Fanny Piras (CLS, France); Maël Smessaert (CLS, France); Pierre Thibaut (CLS, France); Amandine Guillot (CNES, France); François Boy (CNES, France); Nicolas Picot (CNES, France); Jérôme Bouffard (ESA, Italy); Pierre Féménias (ESA, Italy)

For many years, radar altimeter measurements have been exploited in sea ice regions to retrieve the freeboard height from which the sea ice thickness is derived. Sea Ice regions are very complex for radar altimeters because different surface types (water, sea ice, etc ..) are mixed in the altimeter footprint. Each altimetry mission has its own instrumental characteristics (different radar techniques, different radar frequencies, etc…) and specific processing algorithms have been developed to extract and monitor sea ice extent, freeboard height and sea level of the ice-covered ocean.

When using empirical retracking approaches (which is the technique mostly employed up to now), sea ice processing must be adapted to each mission, which makes the combination of two or more satellites very complex and uncertain.
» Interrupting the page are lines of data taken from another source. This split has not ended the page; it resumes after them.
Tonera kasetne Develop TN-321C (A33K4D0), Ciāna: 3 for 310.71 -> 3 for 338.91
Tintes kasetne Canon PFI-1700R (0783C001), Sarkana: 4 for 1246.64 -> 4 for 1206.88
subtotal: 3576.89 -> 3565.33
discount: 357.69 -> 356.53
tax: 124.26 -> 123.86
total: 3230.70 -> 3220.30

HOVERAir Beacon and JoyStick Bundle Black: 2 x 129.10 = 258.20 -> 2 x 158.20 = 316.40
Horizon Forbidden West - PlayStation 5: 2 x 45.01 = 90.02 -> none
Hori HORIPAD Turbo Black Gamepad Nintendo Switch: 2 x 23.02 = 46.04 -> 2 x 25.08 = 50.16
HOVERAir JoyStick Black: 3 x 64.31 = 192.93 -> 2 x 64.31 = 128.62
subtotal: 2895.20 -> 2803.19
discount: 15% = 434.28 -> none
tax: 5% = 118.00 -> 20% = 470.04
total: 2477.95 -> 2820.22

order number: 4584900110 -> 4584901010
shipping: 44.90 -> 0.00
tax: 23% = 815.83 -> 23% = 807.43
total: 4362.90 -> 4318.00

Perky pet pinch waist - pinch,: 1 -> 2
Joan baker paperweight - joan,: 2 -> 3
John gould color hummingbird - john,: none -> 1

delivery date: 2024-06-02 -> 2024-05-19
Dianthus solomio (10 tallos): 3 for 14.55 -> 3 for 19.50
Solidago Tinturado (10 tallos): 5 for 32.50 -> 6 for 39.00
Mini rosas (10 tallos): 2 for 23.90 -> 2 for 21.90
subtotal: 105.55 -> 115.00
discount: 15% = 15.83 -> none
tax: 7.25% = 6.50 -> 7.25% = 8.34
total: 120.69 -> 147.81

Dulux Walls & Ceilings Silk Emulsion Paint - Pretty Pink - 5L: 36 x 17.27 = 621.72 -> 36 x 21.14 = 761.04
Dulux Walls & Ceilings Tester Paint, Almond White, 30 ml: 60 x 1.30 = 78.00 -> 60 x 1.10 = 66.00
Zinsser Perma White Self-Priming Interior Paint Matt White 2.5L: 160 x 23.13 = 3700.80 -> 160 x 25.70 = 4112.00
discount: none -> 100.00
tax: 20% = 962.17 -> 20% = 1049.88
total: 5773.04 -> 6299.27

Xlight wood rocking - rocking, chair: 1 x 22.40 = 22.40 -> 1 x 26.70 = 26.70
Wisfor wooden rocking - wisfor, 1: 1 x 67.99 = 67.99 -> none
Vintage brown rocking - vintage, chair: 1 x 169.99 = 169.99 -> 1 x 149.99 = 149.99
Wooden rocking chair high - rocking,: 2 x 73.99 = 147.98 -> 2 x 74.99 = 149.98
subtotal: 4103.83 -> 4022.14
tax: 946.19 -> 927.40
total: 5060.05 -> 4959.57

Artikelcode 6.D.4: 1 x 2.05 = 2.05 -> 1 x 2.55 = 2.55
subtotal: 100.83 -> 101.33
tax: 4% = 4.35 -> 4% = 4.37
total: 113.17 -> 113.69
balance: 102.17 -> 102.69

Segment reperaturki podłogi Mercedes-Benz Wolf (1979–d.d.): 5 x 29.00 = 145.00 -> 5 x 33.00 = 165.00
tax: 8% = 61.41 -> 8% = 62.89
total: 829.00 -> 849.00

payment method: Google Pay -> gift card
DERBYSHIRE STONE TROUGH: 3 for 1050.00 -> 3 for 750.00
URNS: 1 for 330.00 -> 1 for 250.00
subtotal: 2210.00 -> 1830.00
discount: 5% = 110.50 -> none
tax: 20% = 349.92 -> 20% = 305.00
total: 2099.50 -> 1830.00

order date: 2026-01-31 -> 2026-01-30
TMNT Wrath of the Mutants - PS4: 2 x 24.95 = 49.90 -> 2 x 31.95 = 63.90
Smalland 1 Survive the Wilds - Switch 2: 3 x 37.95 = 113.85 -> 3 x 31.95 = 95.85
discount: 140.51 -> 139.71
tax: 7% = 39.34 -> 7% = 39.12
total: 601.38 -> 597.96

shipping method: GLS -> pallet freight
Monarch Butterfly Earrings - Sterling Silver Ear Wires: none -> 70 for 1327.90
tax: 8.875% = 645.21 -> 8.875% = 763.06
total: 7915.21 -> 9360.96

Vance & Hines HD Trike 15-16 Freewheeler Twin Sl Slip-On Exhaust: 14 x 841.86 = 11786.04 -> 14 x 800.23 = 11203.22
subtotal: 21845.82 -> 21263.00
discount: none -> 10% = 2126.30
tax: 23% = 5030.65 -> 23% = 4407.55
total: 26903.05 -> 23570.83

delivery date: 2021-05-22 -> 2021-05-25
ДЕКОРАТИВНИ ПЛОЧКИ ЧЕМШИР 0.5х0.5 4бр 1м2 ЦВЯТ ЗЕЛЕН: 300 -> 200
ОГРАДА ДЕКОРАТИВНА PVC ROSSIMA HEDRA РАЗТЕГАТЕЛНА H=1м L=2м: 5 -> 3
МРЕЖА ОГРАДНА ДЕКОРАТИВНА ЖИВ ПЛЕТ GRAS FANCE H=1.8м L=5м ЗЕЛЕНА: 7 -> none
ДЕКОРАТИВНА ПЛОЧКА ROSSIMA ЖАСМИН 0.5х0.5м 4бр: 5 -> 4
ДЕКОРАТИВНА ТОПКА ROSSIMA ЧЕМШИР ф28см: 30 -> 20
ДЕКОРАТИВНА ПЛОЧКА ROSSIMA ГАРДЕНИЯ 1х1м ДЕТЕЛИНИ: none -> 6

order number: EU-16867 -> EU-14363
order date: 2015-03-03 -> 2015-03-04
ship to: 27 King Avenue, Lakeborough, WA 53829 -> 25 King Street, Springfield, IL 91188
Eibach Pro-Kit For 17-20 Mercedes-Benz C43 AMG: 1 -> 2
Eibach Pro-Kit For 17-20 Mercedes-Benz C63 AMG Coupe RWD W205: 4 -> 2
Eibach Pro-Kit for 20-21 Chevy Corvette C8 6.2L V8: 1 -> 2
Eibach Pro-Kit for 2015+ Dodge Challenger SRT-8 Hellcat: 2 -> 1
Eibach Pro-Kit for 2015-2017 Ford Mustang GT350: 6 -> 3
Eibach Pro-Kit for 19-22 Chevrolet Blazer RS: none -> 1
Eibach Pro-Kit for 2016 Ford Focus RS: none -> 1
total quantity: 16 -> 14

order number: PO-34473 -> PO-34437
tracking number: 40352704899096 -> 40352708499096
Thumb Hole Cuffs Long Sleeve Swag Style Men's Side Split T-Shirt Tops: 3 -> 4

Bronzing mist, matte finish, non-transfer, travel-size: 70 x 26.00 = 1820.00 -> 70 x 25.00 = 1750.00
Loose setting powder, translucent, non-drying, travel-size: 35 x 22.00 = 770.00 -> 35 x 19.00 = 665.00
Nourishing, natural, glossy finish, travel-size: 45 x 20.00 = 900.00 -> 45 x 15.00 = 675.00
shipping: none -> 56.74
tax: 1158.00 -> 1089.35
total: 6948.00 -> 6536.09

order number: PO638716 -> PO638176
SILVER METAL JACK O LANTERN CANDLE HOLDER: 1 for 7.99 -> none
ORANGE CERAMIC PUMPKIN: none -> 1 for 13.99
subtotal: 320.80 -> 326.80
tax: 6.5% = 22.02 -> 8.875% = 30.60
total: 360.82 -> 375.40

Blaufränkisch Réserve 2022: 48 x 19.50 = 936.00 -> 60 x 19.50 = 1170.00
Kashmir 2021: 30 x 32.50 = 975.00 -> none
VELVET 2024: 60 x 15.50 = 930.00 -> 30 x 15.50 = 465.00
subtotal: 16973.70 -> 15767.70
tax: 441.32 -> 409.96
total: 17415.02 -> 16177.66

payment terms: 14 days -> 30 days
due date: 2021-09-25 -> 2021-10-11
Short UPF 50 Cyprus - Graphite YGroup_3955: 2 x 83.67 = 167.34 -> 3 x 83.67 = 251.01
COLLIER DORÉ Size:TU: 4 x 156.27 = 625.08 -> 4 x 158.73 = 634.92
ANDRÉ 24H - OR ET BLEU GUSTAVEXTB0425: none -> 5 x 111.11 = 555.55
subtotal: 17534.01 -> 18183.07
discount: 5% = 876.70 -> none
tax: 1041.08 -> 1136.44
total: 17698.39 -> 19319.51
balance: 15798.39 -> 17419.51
In the frame of different CNES (PEACHI, AltiGlacio) and ESA projects (Sea Level CCI, CryoSeaNIce, CS+ Antarctica), CLS has developed and validated new sea ice lead identification methods and new retracking algorithms based on a physical modelling of the signal whatever the altimeter mode (LRM / SAR) and frequency (Ku/Ka). Thanks to these innovative algorithms, we are now able to derive improved multi-mission sea ice extent, concentration, freeboard, lead concentration and sea level anomaly maps of better quality. In this talk, we propose to present this homogeneous approach and to focus on the main results and performances over sea ice regions.